Task prompt: Your task is to copy every line of the records below that contains "method".

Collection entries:

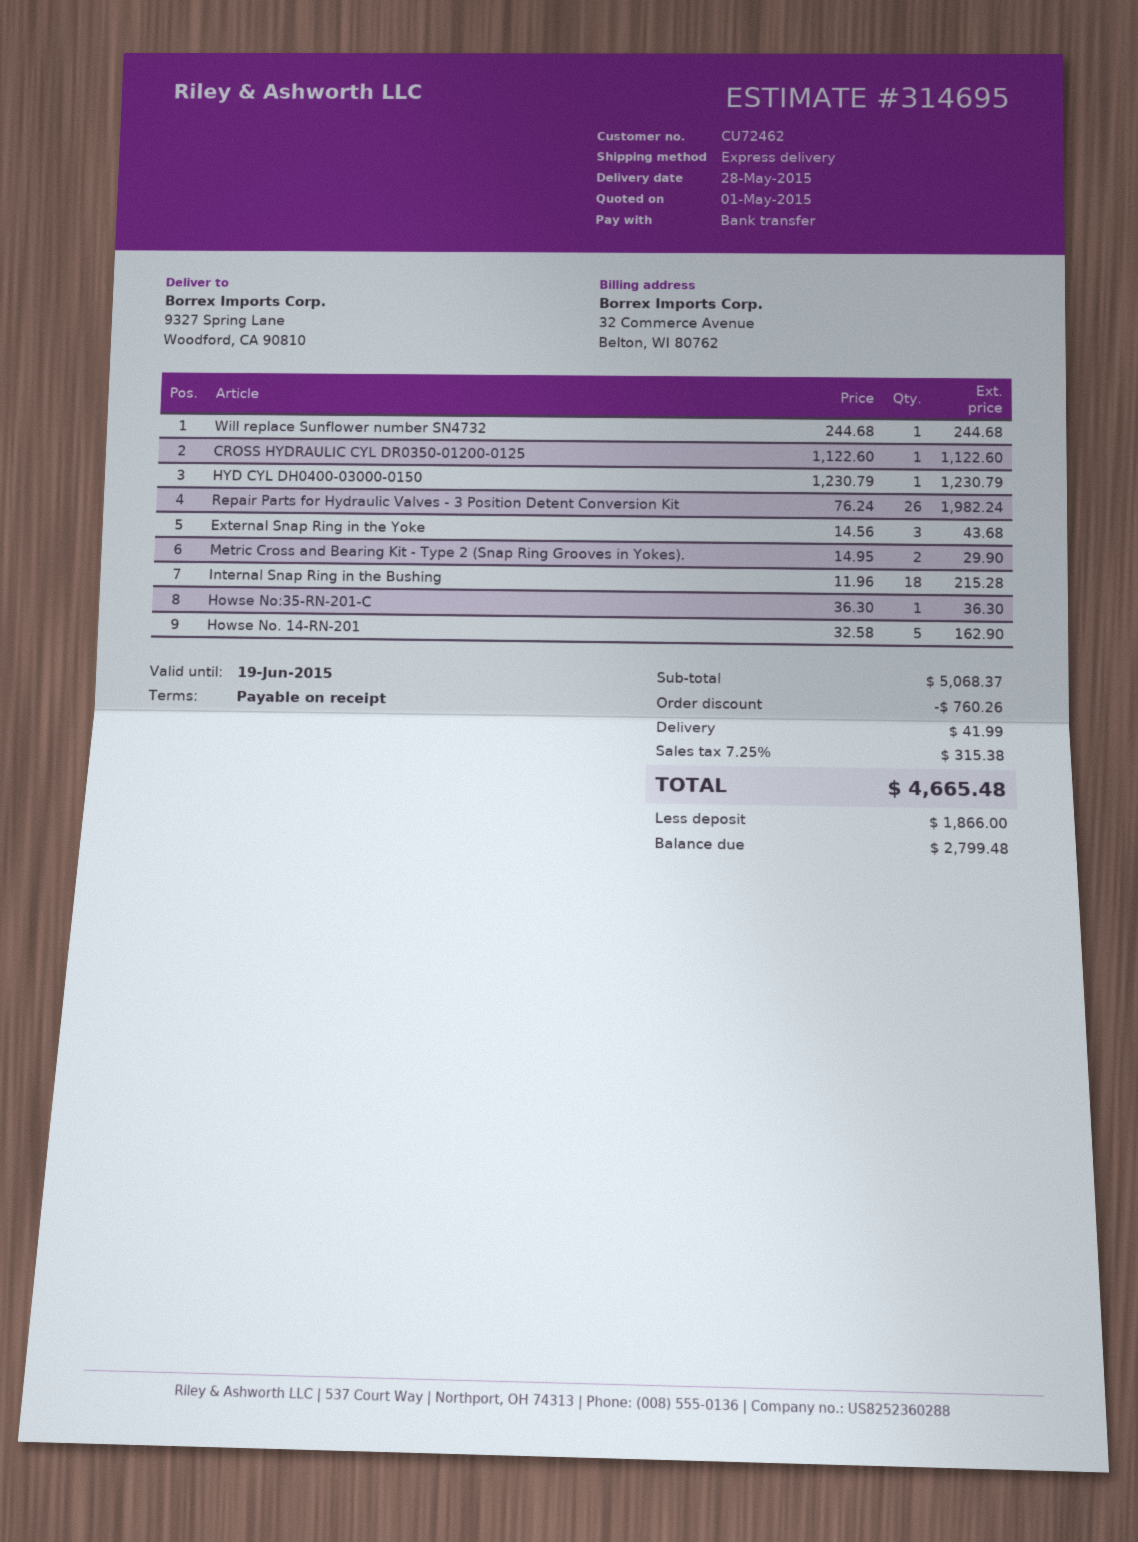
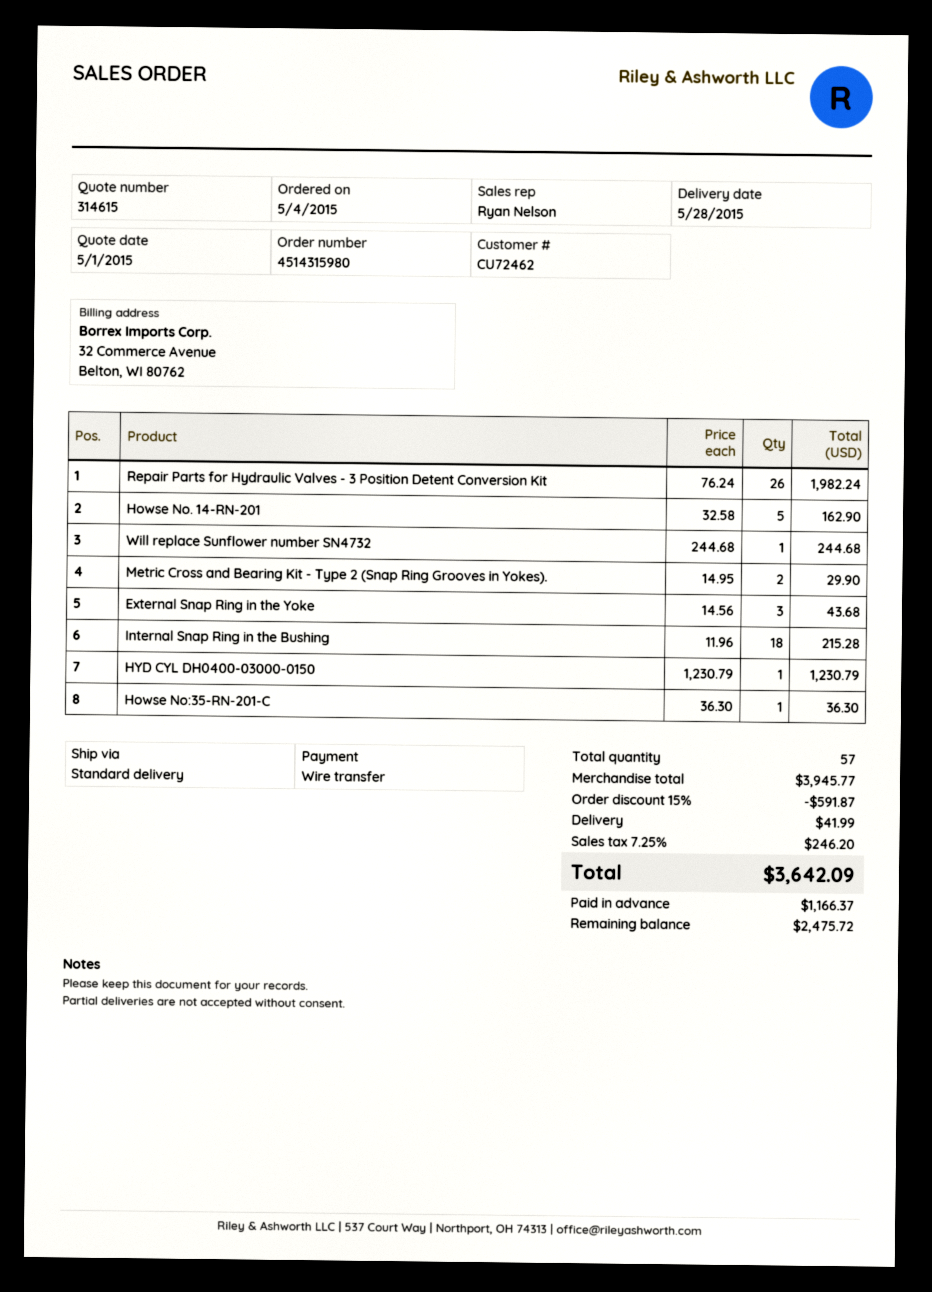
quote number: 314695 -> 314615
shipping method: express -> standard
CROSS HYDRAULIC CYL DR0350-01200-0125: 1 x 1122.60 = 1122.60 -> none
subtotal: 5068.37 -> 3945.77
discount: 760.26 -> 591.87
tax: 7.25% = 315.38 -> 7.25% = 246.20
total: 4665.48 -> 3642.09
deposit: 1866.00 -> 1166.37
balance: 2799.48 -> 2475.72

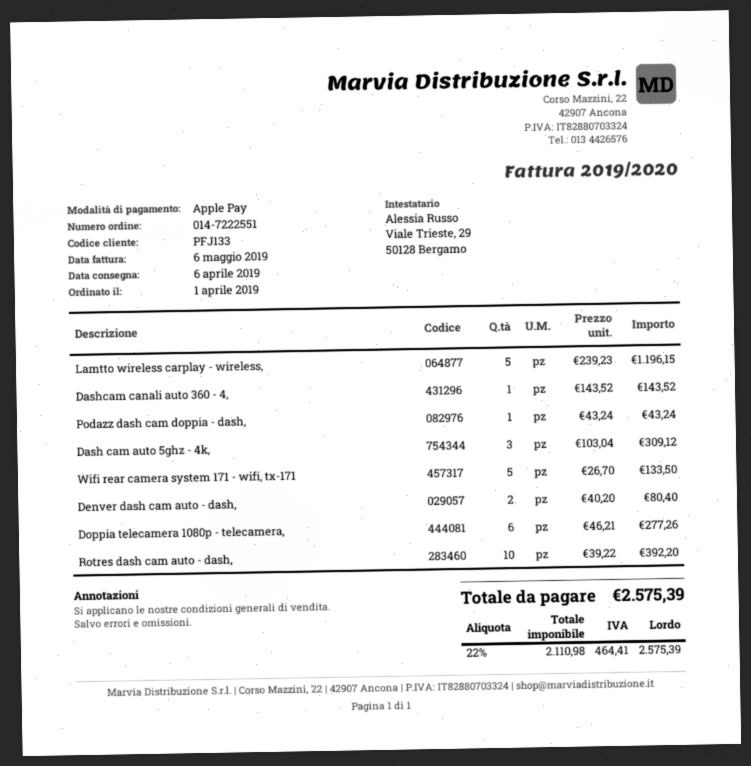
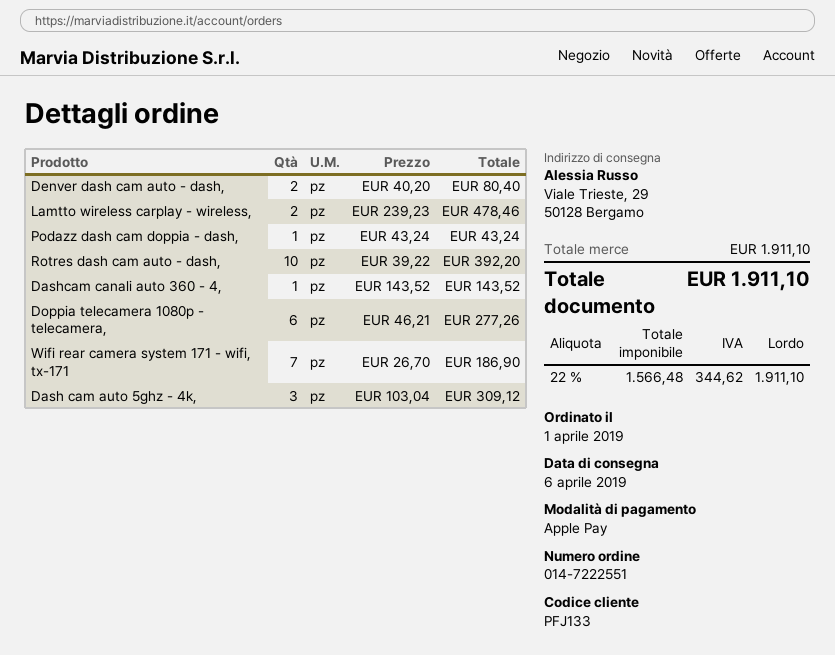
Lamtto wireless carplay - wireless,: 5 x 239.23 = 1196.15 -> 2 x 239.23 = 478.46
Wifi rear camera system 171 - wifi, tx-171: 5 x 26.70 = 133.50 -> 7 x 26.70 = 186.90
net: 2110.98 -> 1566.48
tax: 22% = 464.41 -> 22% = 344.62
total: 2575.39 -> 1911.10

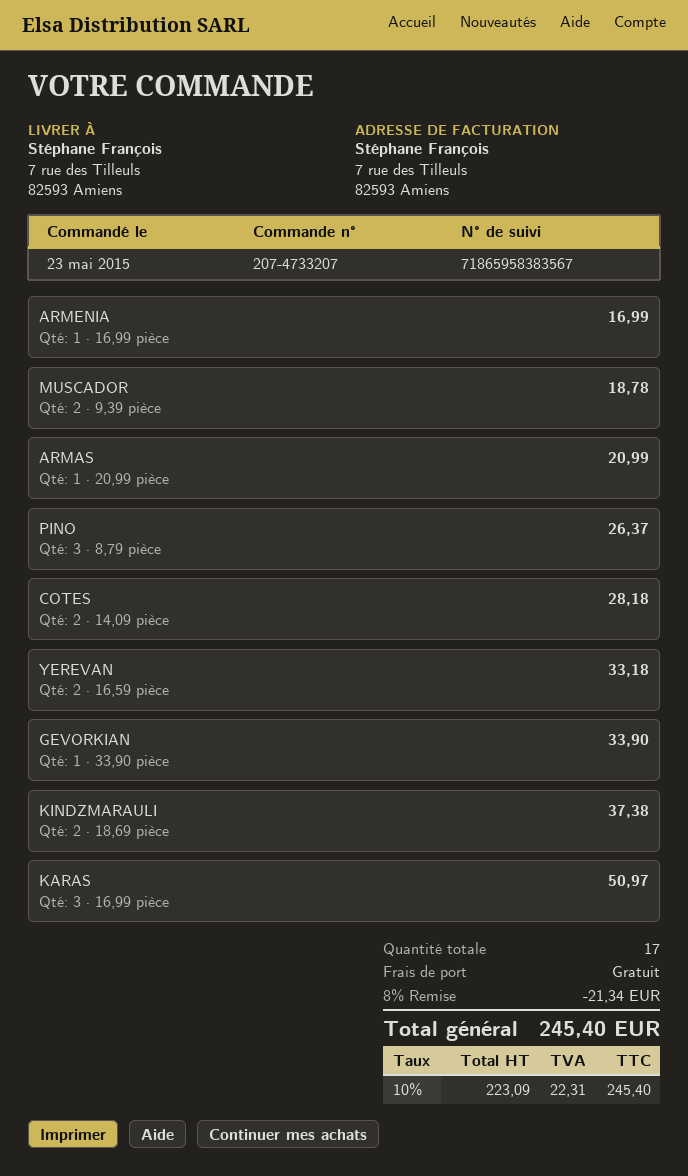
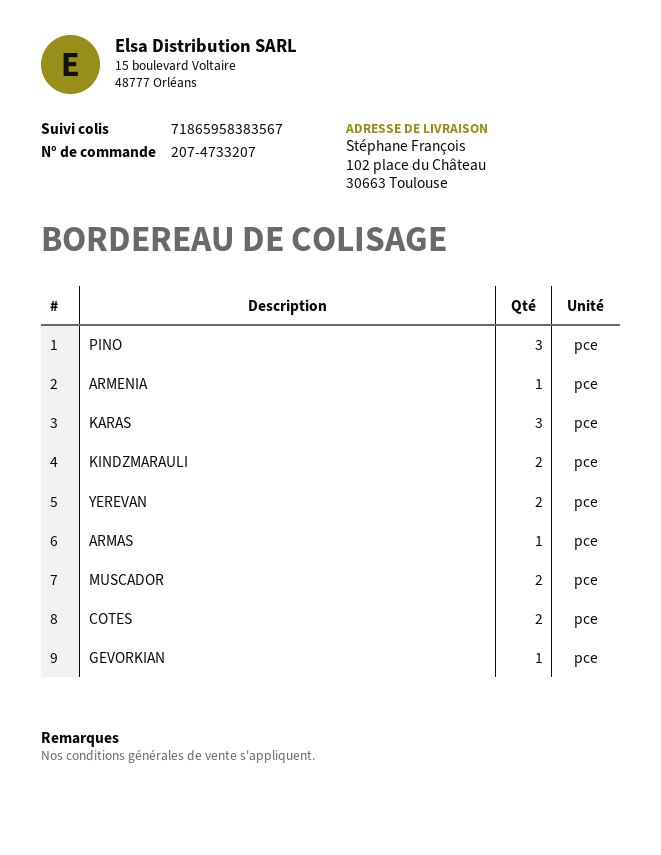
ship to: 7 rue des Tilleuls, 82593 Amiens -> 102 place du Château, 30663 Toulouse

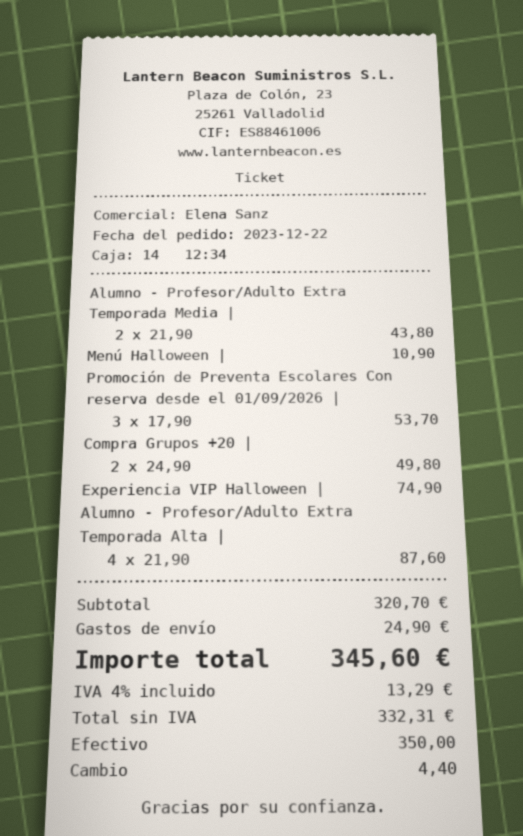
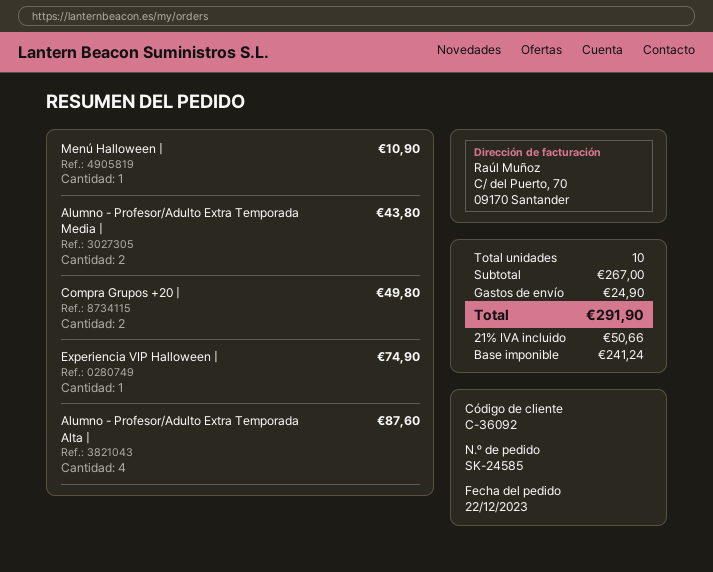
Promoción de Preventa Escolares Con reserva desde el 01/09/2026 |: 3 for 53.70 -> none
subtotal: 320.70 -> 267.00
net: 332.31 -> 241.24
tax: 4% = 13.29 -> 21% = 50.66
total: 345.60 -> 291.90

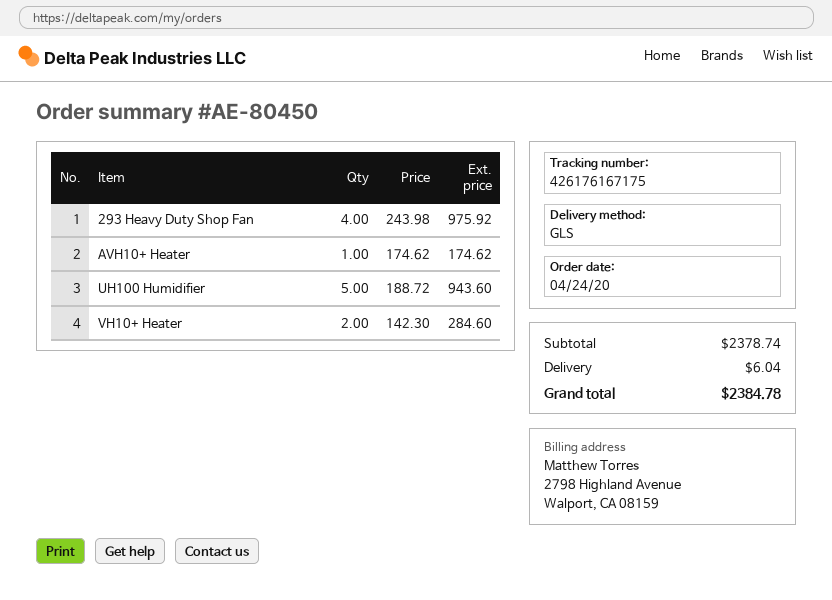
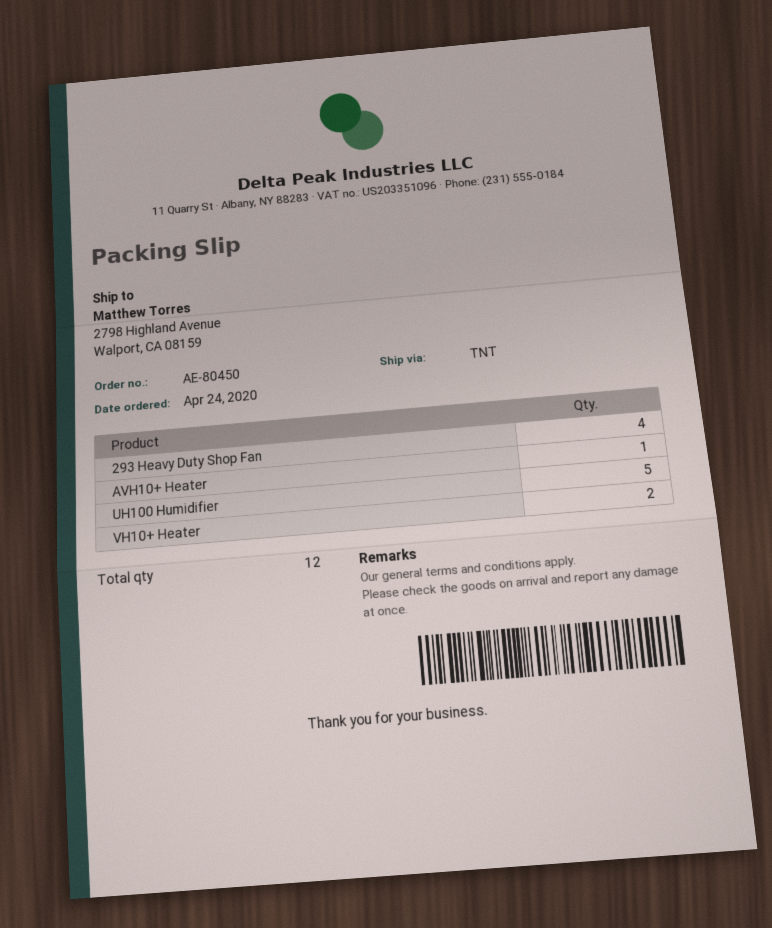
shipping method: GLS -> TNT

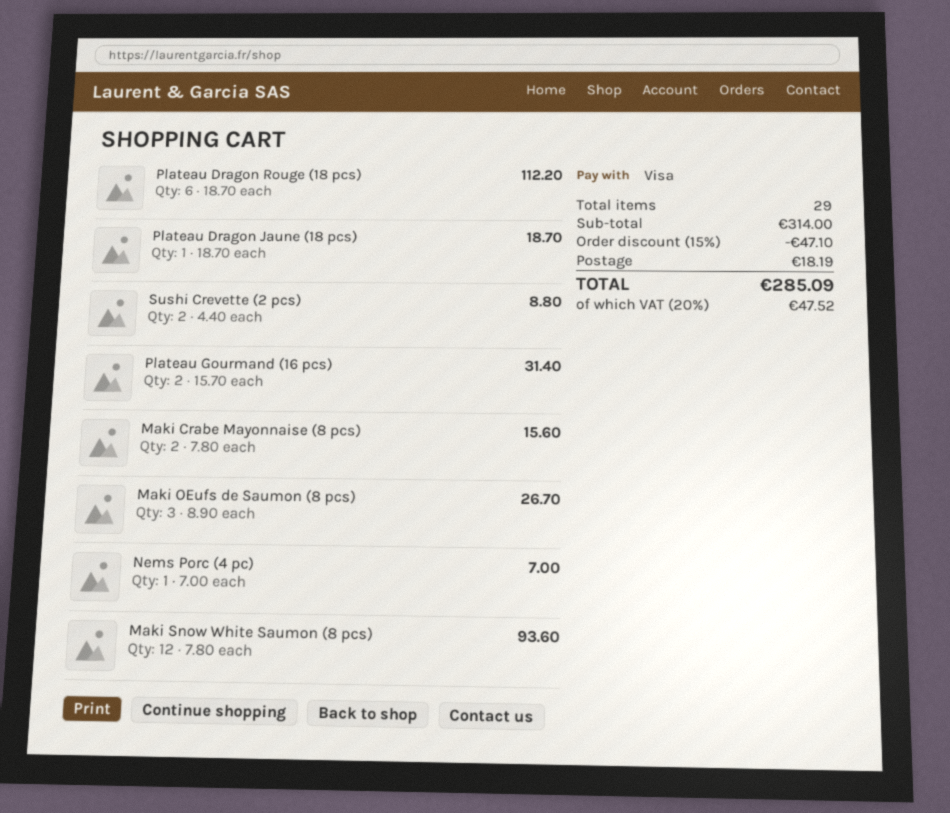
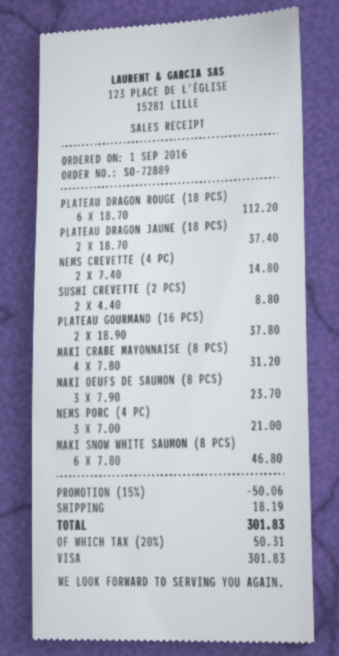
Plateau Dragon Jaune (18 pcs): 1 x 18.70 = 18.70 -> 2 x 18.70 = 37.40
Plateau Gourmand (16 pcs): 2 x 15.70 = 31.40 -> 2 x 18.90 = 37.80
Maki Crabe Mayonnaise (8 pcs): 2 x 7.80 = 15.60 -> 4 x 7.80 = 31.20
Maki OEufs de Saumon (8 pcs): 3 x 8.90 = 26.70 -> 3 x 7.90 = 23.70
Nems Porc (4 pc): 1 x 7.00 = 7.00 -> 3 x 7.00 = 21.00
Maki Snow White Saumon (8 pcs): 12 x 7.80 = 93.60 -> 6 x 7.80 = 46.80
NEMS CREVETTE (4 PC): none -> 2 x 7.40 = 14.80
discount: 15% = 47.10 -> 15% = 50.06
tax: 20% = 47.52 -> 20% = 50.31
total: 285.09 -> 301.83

Solution:
shipping method: express -> standard
shipping method: GLS -> TNT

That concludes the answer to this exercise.